The thumb-squishing got annoying once it lost its novelty, and the running was downright painful, especially since I'm not good at pushing the limits of my exertion, but the visit as a whole was actually kind of fun, and the researcher who is in charge of the project was very pleasant and talkative, which made the experience pretty enjoyable. After I had mentioned going to school in Utah, and having family in Utah, she asked if I was Mormon, and then laughed because they have apparently had quite a large number of LDS participants in this study. "Out of a hundred," she said thoughtfully, "there have been maybe, oh...not a fifth, but definitely more than you would expect." One of the participants had asked jokingly if that was going to affect the findings, "and you know," said the researcher, "it would make sense that undergoing something like sleep deprivation, having a deep faith would help you to deal better with the stressful situation."

Anyway, it's an experience.
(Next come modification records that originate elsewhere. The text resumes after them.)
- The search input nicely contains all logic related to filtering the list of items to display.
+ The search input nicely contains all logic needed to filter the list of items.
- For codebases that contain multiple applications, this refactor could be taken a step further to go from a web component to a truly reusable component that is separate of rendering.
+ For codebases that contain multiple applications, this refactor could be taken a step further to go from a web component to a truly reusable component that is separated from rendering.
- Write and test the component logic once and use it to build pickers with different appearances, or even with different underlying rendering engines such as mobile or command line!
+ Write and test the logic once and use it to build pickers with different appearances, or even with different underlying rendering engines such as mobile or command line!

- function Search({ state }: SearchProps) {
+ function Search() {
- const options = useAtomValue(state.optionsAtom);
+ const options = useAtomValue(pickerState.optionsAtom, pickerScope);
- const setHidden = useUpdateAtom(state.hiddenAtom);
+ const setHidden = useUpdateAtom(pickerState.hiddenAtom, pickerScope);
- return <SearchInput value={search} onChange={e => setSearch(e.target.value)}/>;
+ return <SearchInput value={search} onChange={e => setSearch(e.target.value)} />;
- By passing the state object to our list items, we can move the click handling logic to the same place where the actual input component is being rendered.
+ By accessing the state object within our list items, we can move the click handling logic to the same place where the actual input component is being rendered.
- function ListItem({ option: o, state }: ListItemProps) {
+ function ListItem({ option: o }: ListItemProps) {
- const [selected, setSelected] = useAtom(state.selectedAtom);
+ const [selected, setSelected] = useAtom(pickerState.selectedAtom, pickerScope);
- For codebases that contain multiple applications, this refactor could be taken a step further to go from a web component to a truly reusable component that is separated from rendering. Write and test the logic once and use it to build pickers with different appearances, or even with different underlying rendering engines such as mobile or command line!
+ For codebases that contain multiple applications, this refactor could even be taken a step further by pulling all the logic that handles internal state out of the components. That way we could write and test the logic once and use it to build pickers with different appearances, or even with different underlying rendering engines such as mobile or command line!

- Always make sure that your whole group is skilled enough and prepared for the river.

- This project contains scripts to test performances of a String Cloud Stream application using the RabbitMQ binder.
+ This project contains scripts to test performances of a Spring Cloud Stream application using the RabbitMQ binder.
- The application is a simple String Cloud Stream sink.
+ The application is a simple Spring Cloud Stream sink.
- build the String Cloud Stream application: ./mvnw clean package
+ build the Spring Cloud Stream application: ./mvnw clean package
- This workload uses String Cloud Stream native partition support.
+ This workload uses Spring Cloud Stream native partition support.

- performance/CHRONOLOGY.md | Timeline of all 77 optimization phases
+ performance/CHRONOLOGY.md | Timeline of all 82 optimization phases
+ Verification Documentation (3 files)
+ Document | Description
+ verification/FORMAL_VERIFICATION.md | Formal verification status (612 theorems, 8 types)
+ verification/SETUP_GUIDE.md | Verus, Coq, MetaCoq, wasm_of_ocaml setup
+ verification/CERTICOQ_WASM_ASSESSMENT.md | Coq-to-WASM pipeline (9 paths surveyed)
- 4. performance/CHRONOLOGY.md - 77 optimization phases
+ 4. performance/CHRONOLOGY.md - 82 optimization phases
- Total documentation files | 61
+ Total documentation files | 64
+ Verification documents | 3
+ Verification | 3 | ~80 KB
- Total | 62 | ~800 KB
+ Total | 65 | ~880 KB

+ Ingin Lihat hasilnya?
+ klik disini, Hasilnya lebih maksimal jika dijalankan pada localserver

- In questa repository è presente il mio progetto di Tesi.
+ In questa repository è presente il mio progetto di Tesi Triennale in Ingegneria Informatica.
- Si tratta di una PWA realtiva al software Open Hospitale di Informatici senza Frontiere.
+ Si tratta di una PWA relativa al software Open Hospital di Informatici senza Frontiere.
I'm a bit anxious to know which treatment group I'll end up in, especially since I've been waiting to know for nearly a year. I suppose I can wait one more day - I have to.

And now the Actiwatch is about to go off, so I'd better finish up this post and move somewhere where no one will hear...

1 comment:

Faceless Ghost said...

I almost sold myself to science once for two hundred dollars and a free VO2 max test, but that was this summer, and I figured it would take a lot more than that for me to interfer with my training mid-season.